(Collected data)
--- START ---
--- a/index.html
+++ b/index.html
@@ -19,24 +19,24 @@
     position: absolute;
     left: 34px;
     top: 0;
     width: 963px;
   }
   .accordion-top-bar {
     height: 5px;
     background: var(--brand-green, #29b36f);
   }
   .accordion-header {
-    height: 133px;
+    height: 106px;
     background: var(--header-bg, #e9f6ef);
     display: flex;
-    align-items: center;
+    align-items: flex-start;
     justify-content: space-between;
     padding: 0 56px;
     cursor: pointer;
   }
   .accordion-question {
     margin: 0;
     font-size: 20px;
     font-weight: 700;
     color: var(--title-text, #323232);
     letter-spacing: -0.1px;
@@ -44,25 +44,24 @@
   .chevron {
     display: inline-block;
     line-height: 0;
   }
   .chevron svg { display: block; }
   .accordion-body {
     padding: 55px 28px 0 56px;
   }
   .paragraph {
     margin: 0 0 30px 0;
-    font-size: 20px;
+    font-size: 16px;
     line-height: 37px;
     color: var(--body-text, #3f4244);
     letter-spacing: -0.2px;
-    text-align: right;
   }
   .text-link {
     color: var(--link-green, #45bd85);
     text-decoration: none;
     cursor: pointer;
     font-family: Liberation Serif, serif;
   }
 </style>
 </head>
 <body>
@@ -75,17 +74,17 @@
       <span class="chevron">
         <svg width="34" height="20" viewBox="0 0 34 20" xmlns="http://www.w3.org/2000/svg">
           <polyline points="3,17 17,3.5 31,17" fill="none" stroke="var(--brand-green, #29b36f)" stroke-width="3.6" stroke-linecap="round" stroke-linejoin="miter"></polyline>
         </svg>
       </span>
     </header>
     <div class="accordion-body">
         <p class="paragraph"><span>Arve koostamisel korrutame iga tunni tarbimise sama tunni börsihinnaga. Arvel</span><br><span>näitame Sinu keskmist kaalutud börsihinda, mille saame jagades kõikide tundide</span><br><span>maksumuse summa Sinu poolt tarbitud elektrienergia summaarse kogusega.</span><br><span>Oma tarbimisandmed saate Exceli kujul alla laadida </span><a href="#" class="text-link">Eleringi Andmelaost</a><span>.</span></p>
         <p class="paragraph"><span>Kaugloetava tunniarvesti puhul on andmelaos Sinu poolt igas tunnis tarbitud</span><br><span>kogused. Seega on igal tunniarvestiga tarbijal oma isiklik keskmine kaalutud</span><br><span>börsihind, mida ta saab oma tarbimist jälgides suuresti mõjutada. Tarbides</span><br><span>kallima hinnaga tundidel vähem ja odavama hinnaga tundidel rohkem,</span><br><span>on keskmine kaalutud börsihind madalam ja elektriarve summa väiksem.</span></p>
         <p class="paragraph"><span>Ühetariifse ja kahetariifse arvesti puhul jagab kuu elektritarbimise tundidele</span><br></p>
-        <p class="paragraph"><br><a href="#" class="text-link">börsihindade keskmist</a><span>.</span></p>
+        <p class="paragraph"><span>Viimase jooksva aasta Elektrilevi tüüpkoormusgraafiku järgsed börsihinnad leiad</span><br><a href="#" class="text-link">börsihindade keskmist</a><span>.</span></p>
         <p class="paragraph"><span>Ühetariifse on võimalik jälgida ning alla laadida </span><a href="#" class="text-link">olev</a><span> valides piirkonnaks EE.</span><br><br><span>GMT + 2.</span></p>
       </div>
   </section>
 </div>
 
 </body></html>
--- END ---
◆ **About this exercise**: A verbatim copy of all the entries above is requested.

◆ **Solution to this exercise**:
--- a/index.html
+++ b/index.html
@@ -19,24 +19,24 @@
     position: absolute;
     left: 34px;
     top: 0;
     width: 963px;
   }
   .accordion-top-bar {
     height: 5px;
     background: var(--brand-green, #29b36f);
   }
   .accordion-header {
-    height: 133px;
+    height: 106px;
     background: var(--header-bg, #e9f6ef);
     display: flex;
-    align-items: center;
+    align-items: flex-start;
     justify-content: space-between;
     padding: 0 56px;
     cursor: pointer;
   }
   .accordion-question {
     margin: 0;
     font-size: 20px;
     font-weight: 700;
     color: var(--title-text, #323232);
     letter-spacing: -0.1px;
@@ -44,25 +44,24 @@
   .chevron {
     display: inline-block;
     line-height: 0;
   }
   .chevron svg { display: block; }
   .accordion-body {
     padding: 55px 28px 0 56px;
   }
   .paragraph {
     margin: 0 0 30px 0;
-    font-size: 20px;
+    font-size: 16px;
     line-height: 37px;
     color: var(--body-text, #3f4244);
     letter-spacing: -0.2px;
-    text-align: right;
   }
   .text-link {
     color: var(--link-green, #45bd85);
     text-decoration: none;
     cursor: pointer;
     font-family: Liberation Serif, serif;
   }
 </style>
 </head>
 <body>
@@ -75,17 +74,17 @@
       <span class="chevron">
         <svg width="34" height="20" viewBox="0 0 34 20" xmlns="http://www.w3.org/2000/svg">
           <polyline points="3,17 17,3.5 31,17" fill="none" stroke="var(--brand-green, #29b36f)" stroke-width="3.6" stroke-linecap="round" stroke-linejoin="miter"></polyline>
         </svg>
       </span>
     </header>
     <div class="accordion-body">
         <p class="paragraph"><span>Arve koostamisel korrutame iga tunni tarbimise sama tunni börsihinnaga. Arvel</span><br><span>näitame Sinu keskmist kaalutud börsihinda, mille saame jagades kõikide tundide</span><br><span>maksumuse summa Sinu poolt tarbitud elektrienergia summaarse kogusega.</span><br><span>Oma tarbimisandmed saate Exceli kujul alla laadida </span><a href="#" class="text-link">Eleringi Andmelaost</a><span>.</span></p>
         <p class="paragraph"><span>Kaugloetava tunniarvesti puhul on andmelaos Sinu poolt igas tunnis tarbitud</span><br><span>kogused. Seega on igal tunniarvestiga tarbijal oma isiklik keskmine kaalutud</span><br><span>börsihind, mida ta saab oma tarbimist jälgides suuresti mõjutada. Tarbides</span><br><span>kallima hinnaga tundidel vähem ja odavama hinnaga tundidel rohkem,</span><br><span>on keskmine kaalutud börsihind madalam ja elektriarve summa väiksem.</span></p>
         <p class="paragraph"><span>Ühetariifse ja kahetariifse arvesti puhul jagab kuu elektritarbimise tundidele</span><br></p>
-        <p class="paragraph"><br><a href="#" class="text-link">börsihindade keskmist</a><span>.</span></p>
+        <p class="paragraph"><span>Viimase jooksva aasta Elektrilevi tüüpkoormusgraafiku järgsed börsihinnad leiad</span><br><a href="#" class="text-link">börsihindade keskmist</a><span>.</span></p>
         <p class="paragraph"><span>Ühetariifse on võimalik jälgida ning alla laadida </span><a href="#" class="text-link">olev</a><span> valides piirkonnaks EE.</span><br><br><span>GMT + 2.</span></p>
       </div>
   </section>
 </div>
 
 </body></html>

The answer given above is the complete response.